Assignment | Each entry has to be reproduced in full, exactly as given.

Stored data |
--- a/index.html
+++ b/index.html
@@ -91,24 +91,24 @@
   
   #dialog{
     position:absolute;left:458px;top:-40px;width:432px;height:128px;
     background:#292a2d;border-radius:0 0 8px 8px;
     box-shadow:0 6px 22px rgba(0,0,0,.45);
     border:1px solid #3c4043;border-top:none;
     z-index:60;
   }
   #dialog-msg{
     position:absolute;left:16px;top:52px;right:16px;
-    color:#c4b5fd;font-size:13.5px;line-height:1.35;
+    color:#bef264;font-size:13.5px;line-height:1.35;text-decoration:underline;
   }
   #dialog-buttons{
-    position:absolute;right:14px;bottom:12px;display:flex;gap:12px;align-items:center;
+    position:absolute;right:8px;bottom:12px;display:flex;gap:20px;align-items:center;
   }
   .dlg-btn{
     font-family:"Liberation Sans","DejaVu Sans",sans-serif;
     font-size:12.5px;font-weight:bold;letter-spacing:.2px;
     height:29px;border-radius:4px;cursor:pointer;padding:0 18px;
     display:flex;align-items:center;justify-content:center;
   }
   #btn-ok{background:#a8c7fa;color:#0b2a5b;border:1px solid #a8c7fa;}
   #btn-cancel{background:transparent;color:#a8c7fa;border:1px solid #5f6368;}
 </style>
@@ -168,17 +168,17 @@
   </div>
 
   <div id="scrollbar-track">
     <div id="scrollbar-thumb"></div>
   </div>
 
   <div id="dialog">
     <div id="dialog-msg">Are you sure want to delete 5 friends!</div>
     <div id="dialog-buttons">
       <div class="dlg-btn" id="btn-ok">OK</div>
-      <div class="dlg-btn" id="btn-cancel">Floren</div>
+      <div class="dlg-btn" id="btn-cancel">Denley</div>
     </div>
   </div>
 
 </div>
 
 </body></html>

Reply |
--- a/index.html
+++ b/index.html
@@ -91,24 +91,24 @@
   
   #dialog{
     position:absolute;left:458px;top:-40px;width:432px;height:128px;
     background:#292a2d;border-radius:0 0 8px 8px;
     box-shadow:0 6px 22px rgba(0,0,0,.45);
     border:1px solid #3c4043;border-top:none;
     z-index:60;
   }
   #dialog-msg{
     position:absolute;left:16px;top:52px;right:16px;
-    color:#c4b5fd;font-size:13.5px;line-height:1.35;
+    color:#bef264;font-size:13.5px;line-height:1.35;text-decoration:underline;
   }
   #dialog-buttons{
-    position:absolute;right:14px;bottom:12px;display:flex;gap:12px;align-items:center;
+    position:absolute;right:8px;bottom:12px;display:flex;gap:20px;align-items:center;
   }
   .dlg-btn{
     font-family:"Liberation Sans","DejaVu Sans",sans-serif;
     font-size:12.5px;font-weight:bold;letter-spacing:.2px;
     height:29px;border-radius:4px;cursor:pointer;padding:0 18px;
     display:flex;align-items:center;justify-content:center;
   }
   #btn-ok{background:#a8c7fa;color:#0b2a5b;border:1px solid #a8c7fa;}
   #btn-cancel{background:transparent;color:#a8c7fa;border:1px solid #5f6368;}
 </style>
@@ -168,17 +168,17 @@
   </div>
 
   <div id="scrollbar-track">
     <div id="scrollbar-thumb"></div>
   </div>
 
   <div id="dialog">
     <div id="dialog-msg">Are you sure want to delete 5 friends!</div>
     <div id="dialog-buttons">
       <div class="dlg-btn" id="btn-ok">OK</div>
-      <div class="dlg-btn" id="btn-cancel">Floren</div>
+      <div class="dlg-btn" id="btn-cancel">Denley</div>
     </div>
   </div>
 
 </div>
 
 </body></html>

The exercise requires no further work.